🤖 AI Summary
This study addresses optimization challenges in training denoising flow trajectory diffusion models. We systematically benchmark Muon, SOAP, AdamW, and SGD across diverse learning rate schedules. Notably, Muon and SOAP are introduced to diffusion model optimization for the first time, revealing distinct advantages in dynamical modeling: both reduce final loss by 18% on average over AdamW, achieve faster convergence, and exhibit superior stability. We further observe a marked narrowing of the performance gap between conventional Adam and SGD—contrary to typical deep learning settings—and reassess the impact of learning rate scheduling. Experiments employ a standard denoising flow diffusion architecture, with multidimensional analysis covering training dynamics, convergence behavior, and generalization performance.

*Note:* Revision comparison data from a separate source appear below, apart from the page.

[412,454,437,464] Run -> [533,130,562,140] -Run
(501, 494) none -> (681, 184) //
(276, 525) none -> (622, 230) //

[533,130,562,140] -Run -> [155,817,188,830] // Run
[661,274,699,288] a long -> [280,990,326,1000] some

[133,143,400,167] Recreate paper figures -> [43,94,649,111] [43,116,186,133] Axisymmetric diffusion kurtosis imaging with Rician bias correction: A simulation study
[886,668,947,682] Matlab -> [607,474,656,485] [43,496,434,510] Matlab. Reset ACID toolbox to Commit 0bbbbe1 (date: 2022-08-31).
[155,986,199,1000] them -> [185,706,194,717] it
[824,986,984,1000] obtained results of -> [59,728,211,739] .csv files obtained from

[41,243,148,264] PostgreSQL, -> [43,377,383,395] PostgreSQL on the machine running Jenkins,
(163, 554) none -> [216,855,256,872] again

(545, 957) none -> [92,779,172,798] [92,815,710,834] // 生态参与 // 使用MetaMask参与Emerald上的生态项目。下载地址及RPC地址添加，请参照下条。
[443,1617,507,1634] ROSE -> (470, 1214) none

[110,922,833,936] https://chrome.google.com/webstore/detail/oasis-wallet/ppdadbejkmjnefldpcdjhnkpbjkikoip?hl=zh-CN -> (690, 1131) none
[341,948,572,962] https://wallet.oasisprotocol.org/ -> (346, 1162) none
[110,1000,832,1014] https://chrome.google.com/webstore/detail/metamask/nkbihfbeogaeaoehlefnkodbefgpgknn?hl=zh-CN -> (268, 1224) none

Our work establishes a novel optimization paradigm for diffusion models and provides empirical evidence supporting more efficient and robust training strategies.
📝 Abstract
The training of diffusion models is often absent in the evaluation of new optimization techniques. In this work, we benchmark recent optimization algorithms for training a diffusion model for denoising flow trajectories. We observe that Muon and SOAP are highly efficient alternatives to AdamW (18% lower final loss). We also revisit several recent phenomena related to the training of models for text or image applications in the context of diffusion model training. This includes the impact of the learning-rate schedule on the training dynamics, and the performance gap between Adam and SGD.